# Task prompt
Pictures are to be left out, and every entry repeated exactly.

# Listed records
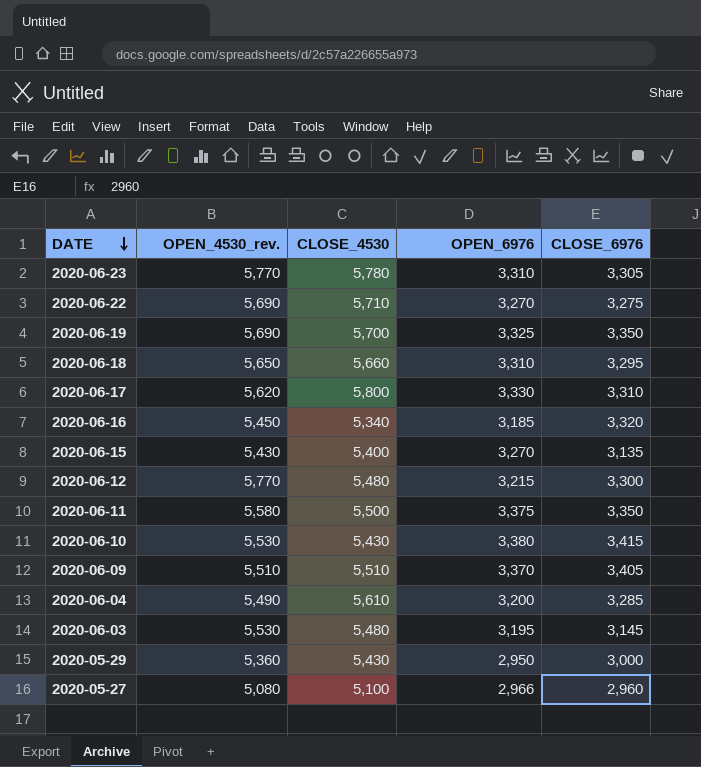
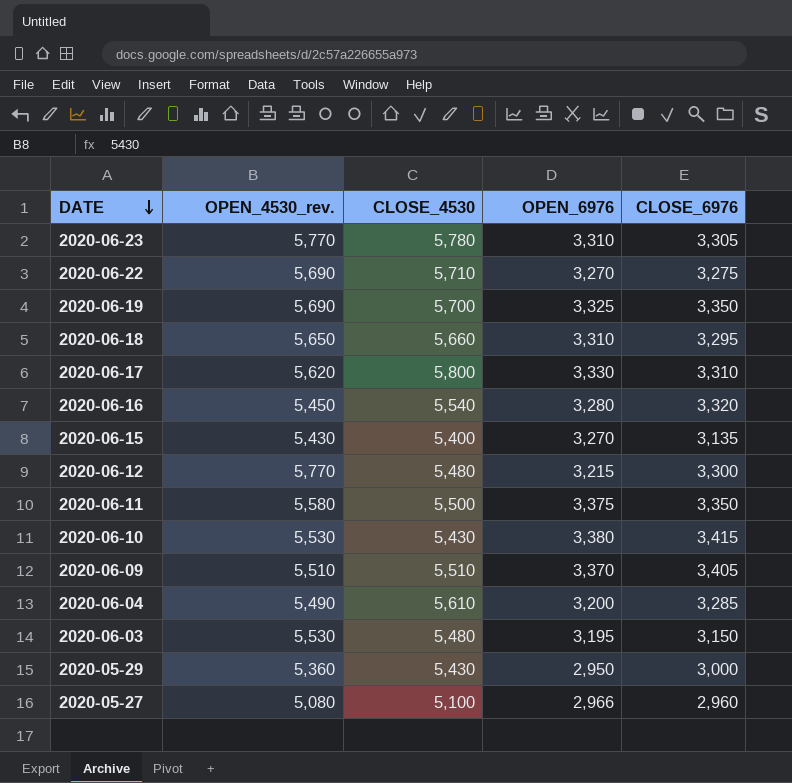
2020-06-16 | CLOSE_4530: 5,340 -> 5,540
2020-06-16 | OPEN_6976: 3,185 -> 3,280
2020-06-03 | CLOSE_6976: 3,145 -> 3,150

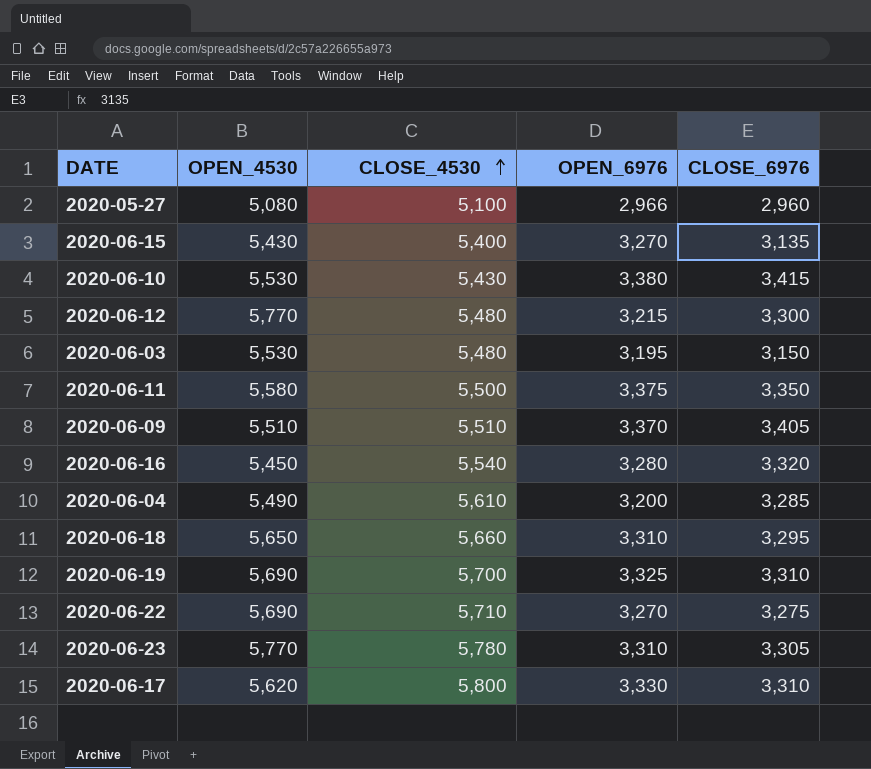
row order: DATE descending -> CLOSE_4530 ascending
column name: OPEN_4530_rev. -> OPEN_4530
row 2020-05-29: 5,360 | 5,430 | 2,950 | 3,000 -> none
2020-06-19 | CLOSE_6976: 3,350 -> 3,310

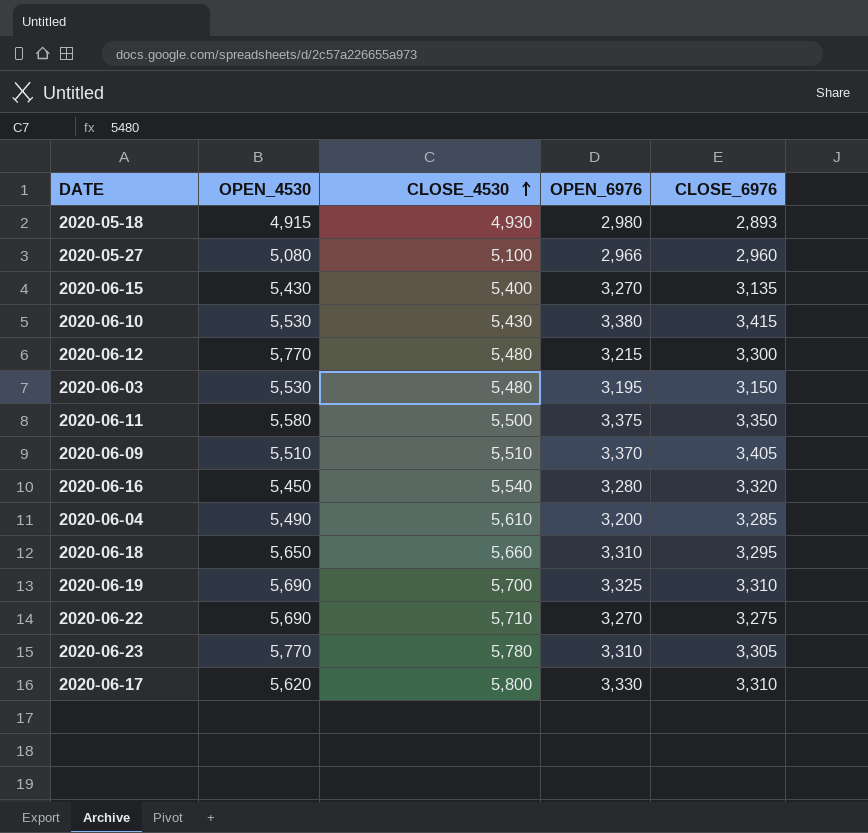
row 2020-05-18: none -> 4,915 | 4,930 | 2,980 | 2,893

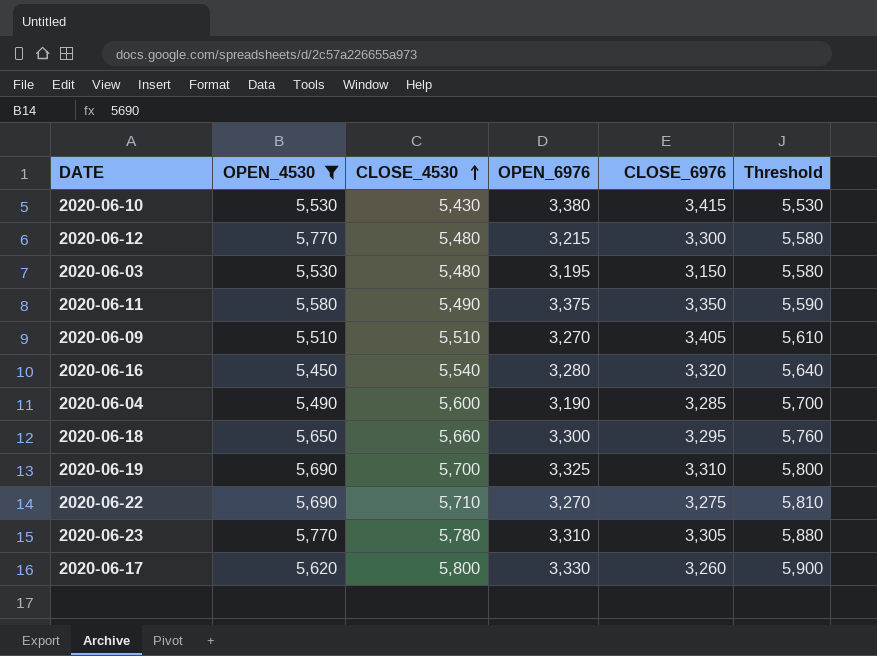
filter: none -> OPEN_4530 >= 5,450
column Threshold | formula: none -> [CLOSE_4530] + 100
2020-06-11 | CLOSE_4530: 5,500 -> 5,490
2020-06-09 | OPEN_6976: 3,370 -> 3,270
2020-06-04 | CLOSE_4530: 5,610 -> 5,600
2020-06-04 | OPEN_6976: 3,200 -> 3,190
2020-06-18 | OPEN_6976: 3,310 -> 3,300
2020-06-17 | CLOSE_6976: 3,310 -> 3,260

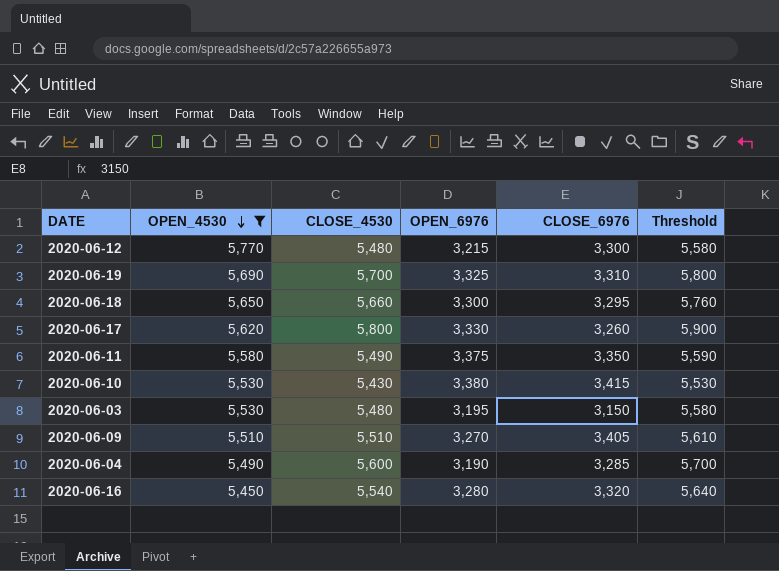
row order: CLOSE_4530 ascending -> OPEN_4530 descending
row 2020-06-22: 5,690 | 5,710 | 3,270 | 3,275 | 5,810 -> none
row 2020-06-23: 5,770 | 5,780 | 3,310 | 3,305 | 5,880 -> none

# Finished exercise
2020-06-16 | CLOSE_4530: 5,340 -> 5,540
2020-06-16 | OPEN_6976: 3,185 -> 3,280
2020-06-03 | CLOSE_6976: 3,145 -> 3,150

row order: DATE descending -> CLOSE_4530 ascending
column name: OPEN_4530_rev. -> OPEN_4530
row 2020-05-29: 5,360 | 5,430 | 2,950 | 3,000 -> none
2020-06-19 | CLOSE_6976: 3,350 -> 3,310

row 2020-05-18: none -> 4,915 | 4,930 | 2,980 | 2,893

filter: none -> OPEN_4530 >= 5,450
column Threshold | formula: none -> [CLOSE_4530] + 100
2020-06-11 | CLOSE_4530: 5,500 -> 5,490
2020-06-09 | OPEN_6976: 3,370 -> 3,270
2020-06-04 | CLOSE_4530: 5,610 -> 5,600
2020-06-04 | OPEN_6976: 3,200 -> 3,190
2020-06-18 | OPEN_6976: 3,310 -> 3,300
2020-06-17 | CLOSE_6976: 3,310 -> 3,260

row order: CLOSE_4530 ascending -> OPEN_4530 descending
row 2020-06-22: 5,690 | 5,710 | 3,270 | 3,275 | 5,810 -> none
row 2020-06-23: 5,770 | 5,780 | 3,310 | 3,305 | 5,880 -> none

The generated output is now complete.